:: Dataset ::

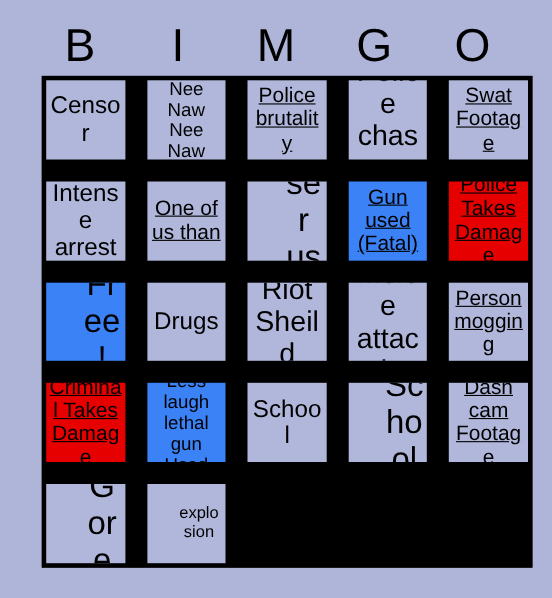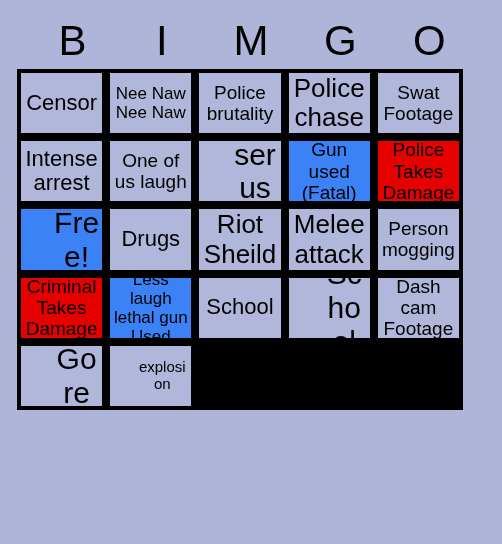--- a/index.html
+++ b/index.html
@@ -40,17 +40,17 @@
   }
   .grid {
     position: absolute;
-    left: 17px;
+    left: 38px;
     top: 69px;
     width: 446px;
-    height: 341px;
+    height: 447px;
     background: #000000;
     border: 4px solid #000000;
     box-sizing: border-box;
     display: grid;
     grid-template-columns: repeat(5, 1fr);
     grid-template-rows: repeat(5, 1fr);
-    gap: 8px;
+    gap: 20px;
   }
   .cell {
     background: #b0b7da;

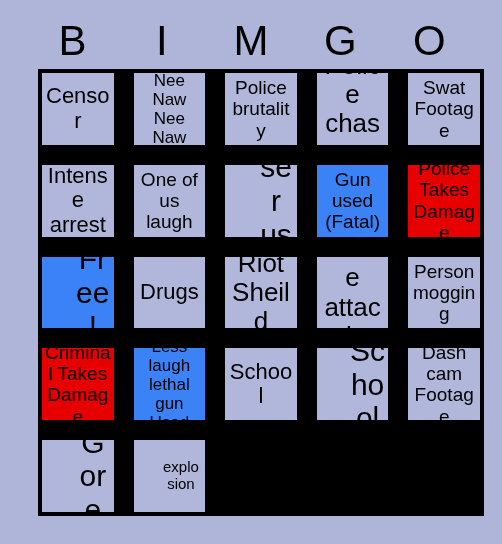--- a/index.html
+++ b/index.html
@@ -71,7 +71,7 @@
   
   .fs-xs { font-size: 15px; padding-left: 26px; }
   .fs-sm { font-size: 17px; }
-  .fs-md { font-size: 19px; }
+  .fs-md { font-size: 19px; text-decoration: underline; }
   .fs-lg { font-size: 22px; }
   .fs-xl { font-size: 26px; }
   .fs-xxl { font-size: 30px; padding-left: 33px; }

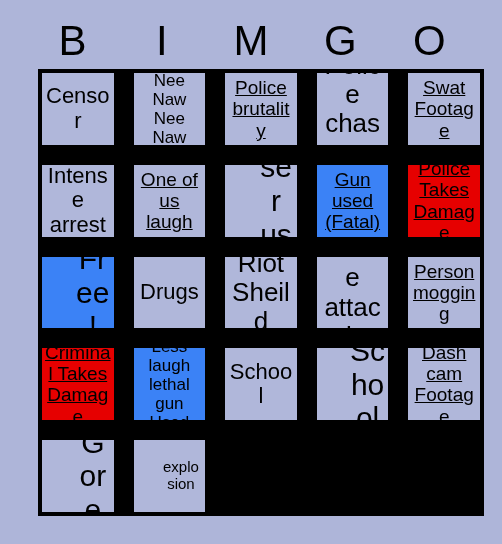--- a/index.html
+++ b/index.html
@@ -96,7 +96,7 @@
       <div class="cell fs-xl">Police chase</div>
       <div class="cell fs-md">Swat Footage</div>
       <div class="cell fs-lg">Intense arrest</div>
-      <div class="cell fs-md">One of us laugh</div>
+      <div class="cell fs-md">One of us than</div>
       <div class="cell fs-xxl">Taser used</div>
       <div class="cell fs-md blue">Gun used (Fatal)</div>
       <div class="cell fs-md red">Police Takes Damage</div>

:::

__What is needed__. For each record above, write it out exactly and omit any picture.

__Task output__.
--- a/index.html
+++ b/index.html
@@ -40,17 +40,17 @@
   }
   .grid {
     position: absolute;
-    left: 17px;
+    left: 38px;
     top: 69px;
     width: 446px;
-    height: 341px;
+    height: 447px;
     background: #000000;
     border: 4px solid #000000;
     box-sizing: border-box;
     display: grid;
     grid-template-columns: repeat(5, 1fr);
     grid-template-rows: repeat(5, 1fr);
-    gap: 8px;
+    gap: 20px;
   }
   .cell {
     background: #b0b7da;

--- a/index.html
+++ b/index.html
@@ -71,7 +71,7 @@
   
   .fs-xs { font-size: 15px; padding-left: 26px; }
   .fs-sm { font-size: 17px; }
-  .fs-md { font-size: 19px; }
+  .fs-md { font-size: 19px; text-decoration: underline; }
   .fs-lg { font-size: 22px; }
   .fs-xl { font-size: 26px; }
   .fs-xxl { font-size: 30px; padding-left: 33px; }

--- a/index.html
+++ b/index.html
@@ -96,7 +96,7 @@
       <div class="cell fs-xl">Police chase</div>
       <div class="cell fs-md">Swat Footage</div>
       <div class="cell fs-lg">Intense arrest</div>
-      <div class="cell fs-md">One of us laugh</div>
+      <div class="cell fs-md">One of us than</div>
       <div class="cell fs-xxl">Taser used</div>
       <div class="cell fs-md blue">Gun used (Fatal)</div>
       <div class="cell fs-md red">Police Takes Damage</div>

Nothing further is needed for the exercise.